The APIC is responsible for fabric activation, switch firmware management, network policy onfiguration, and instantiation. While the APIC acts as the centralized policy and network management engine for the fabric, it is completely removed from the data path, including the forwarding topology. Therefore, the fabric can still forward traffic even when communication with the APIC is lost.

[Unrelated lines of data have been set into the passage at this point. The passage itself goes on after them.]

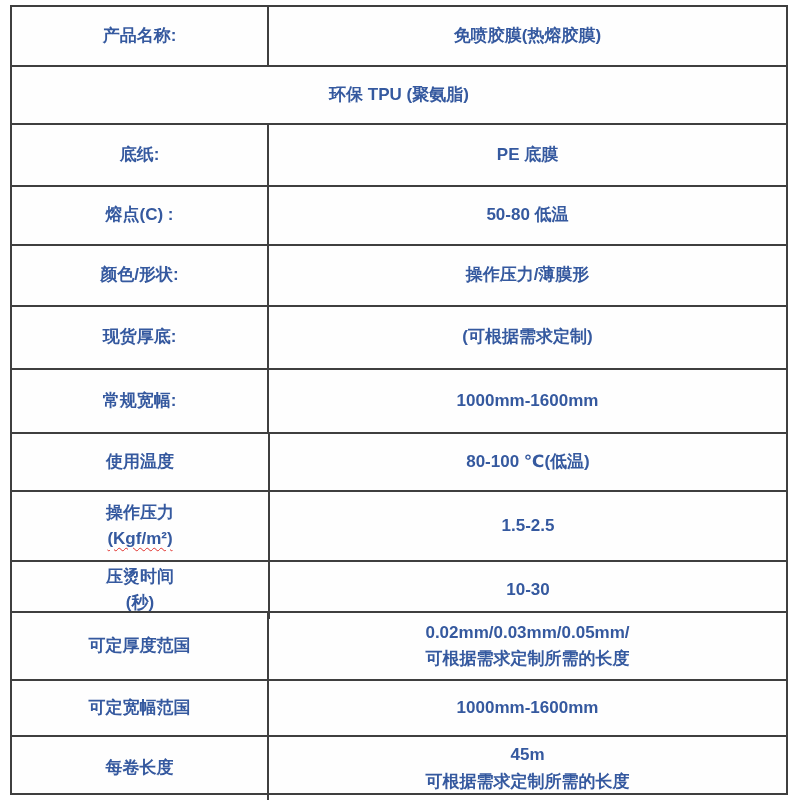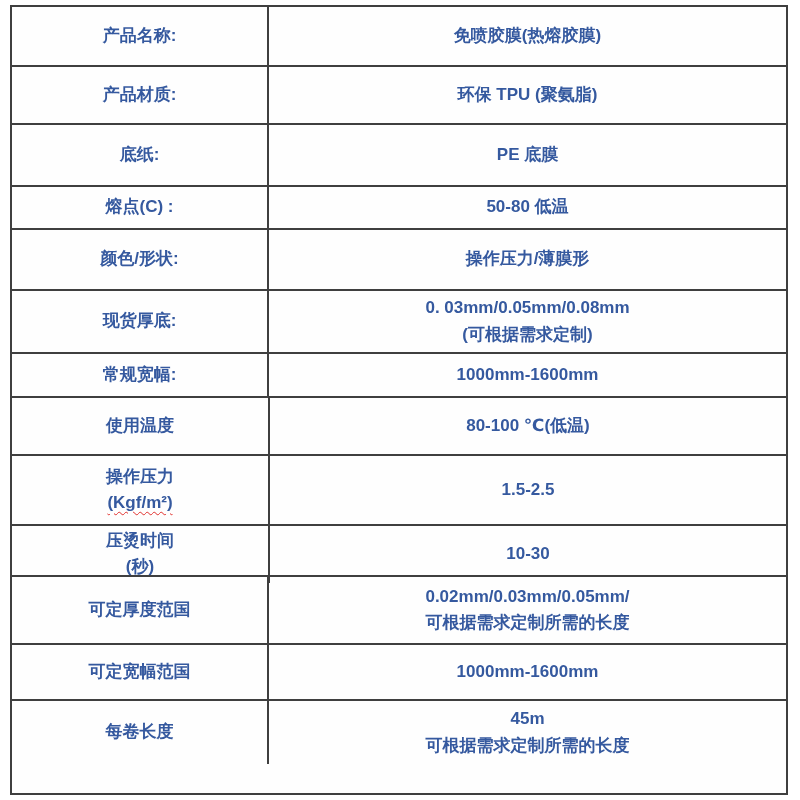--- a/index.html
+++ b/index.html
@@ -61,48 +61,46 @@
 <body>
 
 <div class="spec-table">
 
   <div class="row" style="height:60px">
     <div class="cell label-cell">产品名称:</div>
     <div class="cell value-cell">免喷胶膜(热熔胶膜)</div>
   </div>
 
   <div class="row" style="height:58px">
-    <div class="cell label-cell">产品材质:</div>
     <div class="cell value-cell">环保 TPU (聚氨脂)</div>
   </div>
 
   <div class="row" style="height:62px">
     <div class="cell label-cell">底纸:</div>
     <div class="cell value-cell">PE 底膜</div>
   </div>
 
-  <div class="row" style="height:43px">
+  <div class="row" style="height:59px">
     <div class="cell label-cell">熔点(C) :</div>
     <div class="cell value-cell">50-80 低温</div>
   </div>
 
   <div class="row" style="height:61px">
     <div class="cell label-cell">颜色/形状:</div>
     <div class="cell value-cell">操作压力/薄膜形</div>
   </div>
 
   <div class="row" style="height:63px">
     <div class="cell label-cell">现货厚底:</div>
     <div class="cell value-cell">
-      <span class="line">0. 03mm/0.05mm/0.08mm</span>
       <span class="line">(可根据需求定制)</span>
     </div>
   </div>
 
-  <div class="row" style="height:44px">
+  <div class="row" style="height:64px">
     <div class="cell label-cell">常规宽幅:</div>
     <div class="cell value-cell">1000mm-1600mm</div>
   </div>
 
   <div class="row" style="height:179px">
     <div class="op-right">
 
       <div class="op-subrow" style="flex:0 0 58px">
         <div class="cell op-mid">使用温度</div>
         <div class="cell op-val">80-100 ℃(低温)</div>

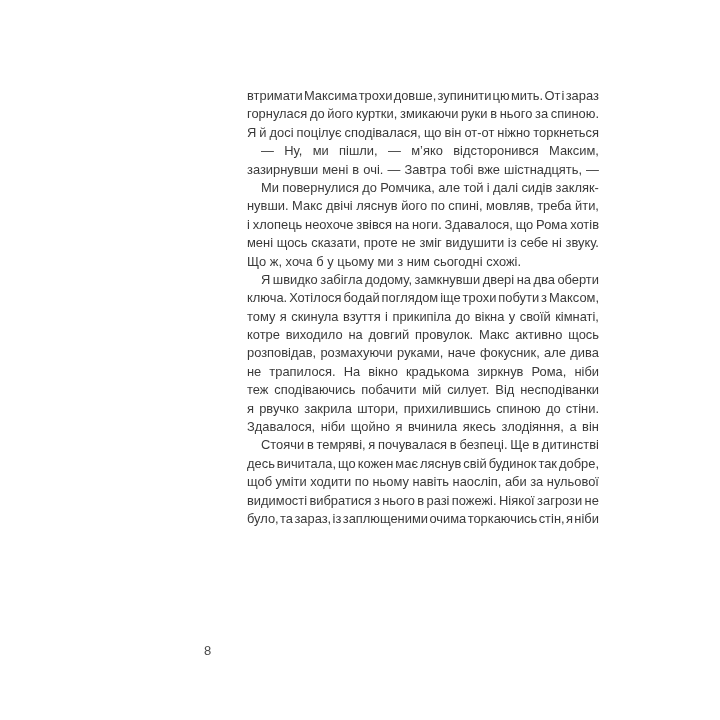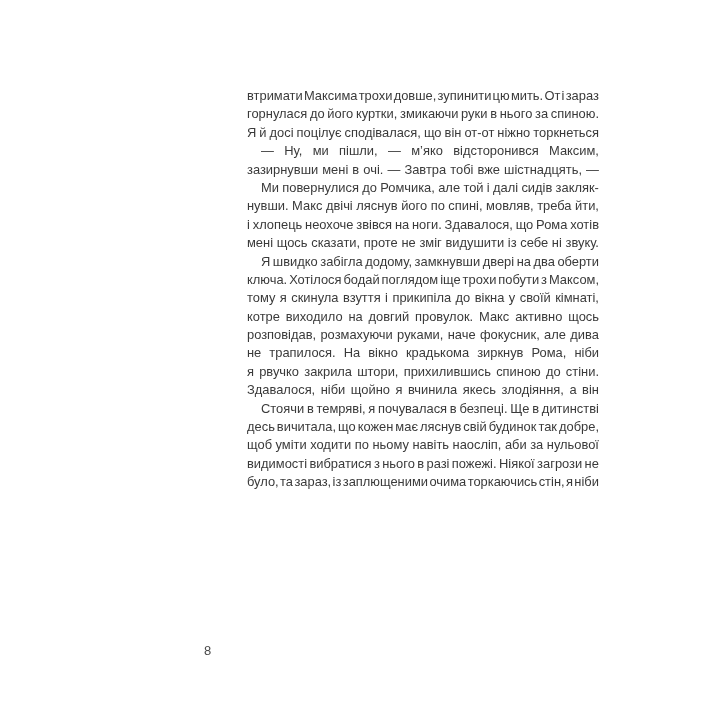--- a/index.html
+++ b/index.html
@@ -162,20 +162,21 @@
           <span>сказати,</span>
           <span>проте</span>
           <span>не</span>
           <span>зміг</span>
           <span>видушити</span>
           <span>із</span>
           <span>себе</span>
           <span>ні</span>
           <span>звуку.</span>
         </div>
+        <div class="line">Що ж, хоча б у цьому ми з ним сьогодні схожі.</div>
       </div>
       <div class="paragraph">
         <div class="line indent just">
           <span>Я</span>
           <span>швидко</span>
           <span>забігла</span>
           <span>додому,</span>
           <span>замкнувши</span>
           <span>двері</span>
           <span>на</span>
@@ -229,20 +230,29 @@
           <span>не</span>
           <span>трапилося.</span>
           <span>На</span>
           <span>вікно</span>
           <span>крадькома</span>
           <span>зиркнув</span>
           <span>Рома,</span>
           <span>ніби</span>
         </div>
         <div class="line just">
+          <span>теж</span>
+          <span>сподіваючись</span>
+          <span>побачити</span>
+          <span>мій</span>
+          <span>силует.</span>
+          <span>Від</span>
+          <span>несподіванки</span>
+        </div>
+        <div class="line just">
           <span>я</span>
           <span>рвучко</span>
           <span>закрила</span>
           <span>штори,</span>
           <span>прихилившись</span>
           <span>спиною</span>
           <span>до</span>
           <span>стіни.</span>
         </div>
         <div class="line just">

The Cisco Nexus 9000 Series switches offer modular and fixed 1-, 10-, and 40-Gigabit Ethernet switch configurations that operate in either Cisco NX-OS stand-alone mode for compatibility and consistency with the current Cisco Nexus switches or in ACI mode to take full advantage of the APIC's application policy-driven services and infrastructure automation features.

ACI Fabric Behaviour

The ACI fabric allows customers to automate and orchestrate scalable, high performance network, compute and storage resources for cloud deployments. Key players who define how the ACI fabric behaves include the following:

· IT planners, network engineers, and security engineers

· Developers who access the system via the APIC APIs

· Application and network administrators

The Representational State Transfer (REST) architecture is a key development method that supports cloud computing. The ACI API is REST-based. The World Wide Web represents the largest implementation of a system that conforms to the REST architectural style.

Cloud computing differs from conventional computing in scale and approach. Conventional environments include software and maintenance requirements with their associated skill sets that consume substantial operating expenses. Cloud applications use system designs that are supported by a very large scale infrastructure that is deployed along a rapidly declining cost curve. In this infrastructure type, the system administrator, development teams, and network professionals collaborate to provide a much higher valued contribution. In conventional settings, network access for compute resources and endpoints is managed through virtual LANs (VLANs) or rigid overlays, such as Multiprotocol Label Switching (MPLS), that force traffic through rigidly defined network services such as load balancers and firewalls.

The APIC is designed for programmability and centralized management. By abstracting the network, the ACI fabric enables operators to dynamically provision resources in the network instead of in a static fashion. The result is that the time to deployment (time to market) can be reduced from months or weeks to minutes. Changes to the configuration of virtual or physical switches, adapters, policies, and other hardware and software components can be made in minutes with API calls.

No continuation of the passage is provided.